When President Donald Trump suddenly imposed a $100,000 fee on new H-1B visas last year, leading AI companies didn’t flinch. Nvidia CEO Jensen Huang told CNBC he was “glad to see President Trump making the moves he’s making,” and OpenAI’s Sam Altman said aligning financial incentives around skilled immigration “seems good” to him.
Eight months later, the visa fee has split the tech industry in two. The frontier AI companies that publicly supported the move have sharply increased their foreign-worker filings, even at $100,000 a head—while the Big Tech giants with far larger workforces have pulled back. And on Monday, a federal judge struck the fee down entirely, calling it an unlawful tax.
Big Tech companies are overwhelmingly the largest holders of H1-B visas. On Monday, a federal judge struck President Donald Trump’s $100,000 visa fee for highly skilled immigrant workers. But that’s no matter to the Big Tech companies that have doubled down on immigrant employees, despite their high price tag.
Nvidia’s certified H-1B applications rose 19% in the first quarter of this year compared with the same period in 2025, according to a Fortune analysis. OpenAI’s more than tripled, and Anthropic went from roughly 10 to nearly 60.
Over the same stretch, Amazon—the country’s single largest H-1B sponsor—along with Google and Microsoft posted steep declines, with smaller dips at Meta and Apple. The divergence comes down to math. For a company like Amazon, which sponsors H-1B workers by the thousands across its engineering and corporate ranks, a $100,000 surcharge on every new hire could be a budget-breaking line item. For an AI lab racing to hire a few hundred elite researchers while sitting on billions in fresh capital, it’s a rounding error. Nvidia’s roughly 765 certified applications, which include new, promoted, and transferring employees, look trivial against an R&D budget in the tens of billions, and a small premium to pay in a talent war where a single researcher can move the needle.
It also helps that the fee is narrower than it first appeared to be. The charge applies once, to new petitions filed after Sept. 21, and largely to applicants coming from overseas — not to renewals, extensions, or most workers already in the U.S. Companies are looking for other ways to bring in foreign-born talent while skirting the fee by submitting applications for other visas or hiring existing H-1B holders, the Wall Street Journal reported.
The visa fee has proven prohibitive for other businesses. The U.S. Citizenship and Immigration Services said that it received 211,600 properly submitted applications for the 2027 H-1B allocation, down from 343,981 the year before, Business Insider reported. The decline is a blow to small businesses that can’t afford the fee, but previously benefited from the visa program. A Richmond Federal Reserve study found that winning the H-1B lottery increased employment and revenues between 2020 and 2023, and that companies that won were more likely to survive in the years that followed.

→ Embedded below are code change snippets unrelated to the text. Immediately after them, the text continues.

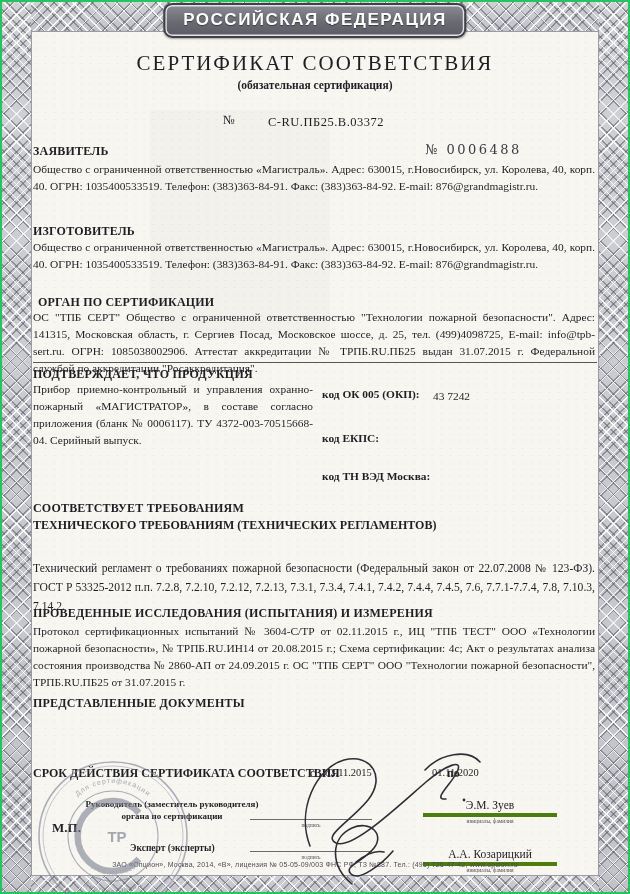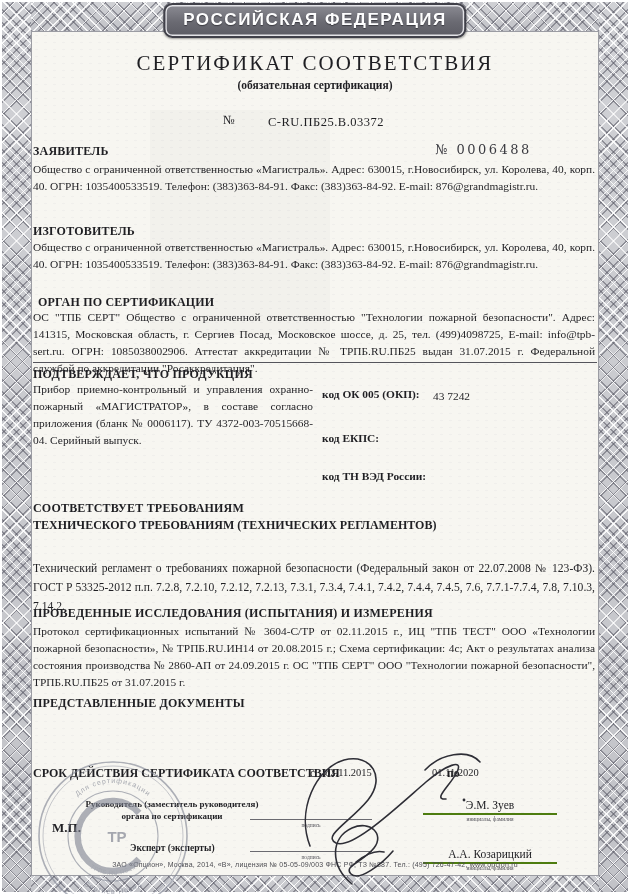--- a/index.html
+++ b/index.html
@@ -1,18 +1,18 @@
 <!DOCTYPE html>
 <html lang="ru"><head>
 <meta charset="utf-8">
 <style>
   html,body{margin:0;padding:0;background:#e8e7e3;}
   .page{
     position:relative;width:630px;height:894px;margin:0 auto;
-    background:#ffffff;overflow:hidden;
+    background:#22c55e;overflow:hidden;
     font-family:"Liberation Serif", serif;color:#1f1f23;
   }
   
   .band{
     position:absolute;z-index:1;
     background:
       repeating-linear-gradient(45deg, rgba(255,255,255,.85) 0 1px, transparent 1px 10px),
       repeating-linear-gradient(-45deg, rgba(255,255,255,.85) 0 1px, transparent 1px 10px),
       repeating-linear-gradient(45deg, rgba(92,92,104,.55) 2px 3.4px, transparent 3.4px 11px),
       repeating-linear-gradient(-45deg, rgba(92,92,104,.55) 2px 3.4px, transparent 3.4px 11px),
@@ -41,21 +41,21 @@
     font-size:17px;letter-spacing:1.5px;white-space:nowrap;text-shadow:0 1px 1px #3a3a40;
   }
   .inner{position:absolute;left:33px;top:33px;right:33px;bottom:20px;z-index:3;}
   .doc-title{position:absolute;top:18px;left:0;right:0;text-align:center;font-size:21px;letter-spacing:2px;}
   .doc-subtitle{position:absolute;top:46px;left:0;right:0;text-align:center;font-size:11.5px;font-weight:bold;}
   .num-row{position:absolute;top:80px;left:0;right:0;font-size:12.5px;}
   .num-row .nsign{position:absolute;left:190px;top:0;}
   .num-row .nval{position:absolute;left:235px;top:2px;letter-spacing:.5px;}
   .blank-number{
     position:absolute;top:109px;left:392px;
-    font-family:"DejaVu Serif",serif;font-size:13px;letter-spacing:2.5px;color:#3a3a40;margin-left:10px;
+    font-family:"DejaVu Serif",serif;font-size:13px;letter-spacing:2.5px;color:#3a3a40;
   }
 
   
   .sec-h{font-weight:bold;font-size:12px;letter-spacing:.2px;}
   .sec-t{font-size:11.4px;line-height:17px;text-align:justify;}
   .s-applicant-h{position:absolute;top:111px;left:0;}
   .s-applicant-t{position:absolute;top:128px;left:0;right:2px;}
   .s-manufacturer-h{position:absolute;top:191px;left:0;}
   .s-manufacturer-t{position:absolute;top:206px;left:0;right:2px;}
   .s-certbody-h{position:absolute;top:262px;left:5px;}
@@ -85,21 +85,21 @@
   .role1{position:absolute;left:84px;top:798px;width:176px;z-index:4;text-align:center;
          font-weight:bold;font-size:9px;line-height:12px;}
   .expert-role{position:absolute;left:130px;top:843px;z-index:4;font-weight:bold;font-size:9.5px;}
   .sig-line{position:absolute;left:250px;width:122px;z-index:4;border-bottom:1px solid #6a6a70;}
   .sig-line.r1{top:806px;height:13px;}
   .sig-line.r2{top:838px;height:13px;}
   .sig-cap{display:block;text-align:center;font-size:5.5px;color:#55555c;padding-top:1px;}
   .name-block{position:absolute;left:423px;width:134px;z-index:4;text-align:center;}
   .name-block.r1{top:799px;}
   .name-block.r2{top:831px;margin-top:17px;}
-  .name-block .nm{font-size:11.5px;border-bottom:2px solid #4d7c0f;padding-bottom:2px;}
+  .name-block .nm{font-size:11.5px;border-bottom:4px solid #4d7c0f;padding-bottom:2px;}
   .name-block .sig-cap{font-size:5.5px;}
 
   .footer{position:absolute;left:0;right:0;top:861px;z-index:4;text-align:center;
           font-family:"Liberation Sans",sans-serif;font-size:7px;color:#4c4c52;letter-spacing:.2px;}
 
   
   .stamp{position:absolute;left:33px;top:756px;z-index:5;opacity:.6;}
   .stamp text{fill:#6f7484;font-family:"Liberation Sans",sans-serif;}
   .sigs{position:absolute;left:0;top:0;z-index:6;pointer-events:none;}
 </style>
@@ -138,21 +138,21 @@
 
     <div class="rule"></div>
 
     <div class="s-product">
       <div class="sec-h">ПОДТВЕРЖДАЕТ, ЧТО ПРОДУКЦИЯ</div>
       <div class="sec-t">Прибор приемно-контрольный и управления охранно-пожарный «МАГИСТРАТОР», в составе согласно приложения (бланк № 0006117). ТУ 4372-003-70515668-04. Серийный выпуск.</div>
       <span class="code-label" style="top:21px">код ОК 005 (ОКП):</span>
       <span class="code-value" style="top:23px">43 7242</span>
       <span class="code-label" style="top:65px">код ЕКПС:</span>
       <span class="code-value" style="top:67px"></span>
-      <span class="code-label" style="top:103px">код ТН ВЭД России:</span>
+      <span class="code-label" style="top:103px">код ТН ВЭД Москва:</span>
       <span class="code-value" style="top:105px"></span>
     </div>
 
     <div class="s-req">
       <div class="sec-h">СООТВЕТСТВУЕТ ТРЕБОВАНИЯМ</div>
       <div class="h2">ТЕХНИЧЕСКОГО ТРЕБОВАНИЯМ (ТЕХНИЧЕСКИХ РЕГЛАМЕНТОВ)</div>
       <div class="sec-t">Технический регламент о требованиях пожарной безопасности (Федеральный закон от 22.07.2008 № 123-ФЗ). ГОСТ Р 53325-2012 п.п. 7.2.8, 7.2.10, 7.2.12, 7.2.13, 7.3.1, 7.3.4, 7.4.1, 7.4.2, 7.4.4, 7.4.5, 7.6, 7.7.1-7.7.4, 7.8, 7.10.3, 7.14.2.</div>
     </div>
 
     <div class="s-research">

Huang acknowledged that the fee could be prohibitive for some, especially if their employer isn’t covering it.
“I don’t think that my family would have been able to afford the $100,000, and so the opportunity for my family and for me to be here…would not have been possible,” Huang told CNBC in October.
Striking it down
In November, Trump told Fox News that American workers “have to learn” the competitive technical skills foreign-born workers on H-1Bs have.
“You don’t have certain talents, and people have to learn,” he said. “You can’t just say a country is coming in, going to invest $10 billion to build a plant and take people off an unemployment line who haven’t worked in five years and they’re going to start making their missiles. It doesn’t work that way.”
But on Monday, U.S. District Judge Leo Sorokin in Boston sided with the 20 states that had sued, ruling that the fee amounted to a tax Congress never authorized the president to impose. “The Court finds that the Policy imposes a tax on H-1B petitions without the requisite delegation by Congress,” Sorokin wrote.
The decision deepens a legal split rather than settling it. Sorokin’s ruling—a summary judgment—directly contradicts a separate case in Washington, D.C., where a federal court upheld the fee in a challenge brought by the U.S. Chamber of Commerce, a decision now on appeal. A third suit, filed by religious and labor groups in San Francisco, is still pending. With cases moving through three different appellate circuits, the question looks headed for a higher court—possibly the Supreme Court—even as the fee is set to expire on its own in September 2026.
In the meantime, employers are left guessing whether the $100,000 charge applies to petitions filed today. The administration is expected to appeal.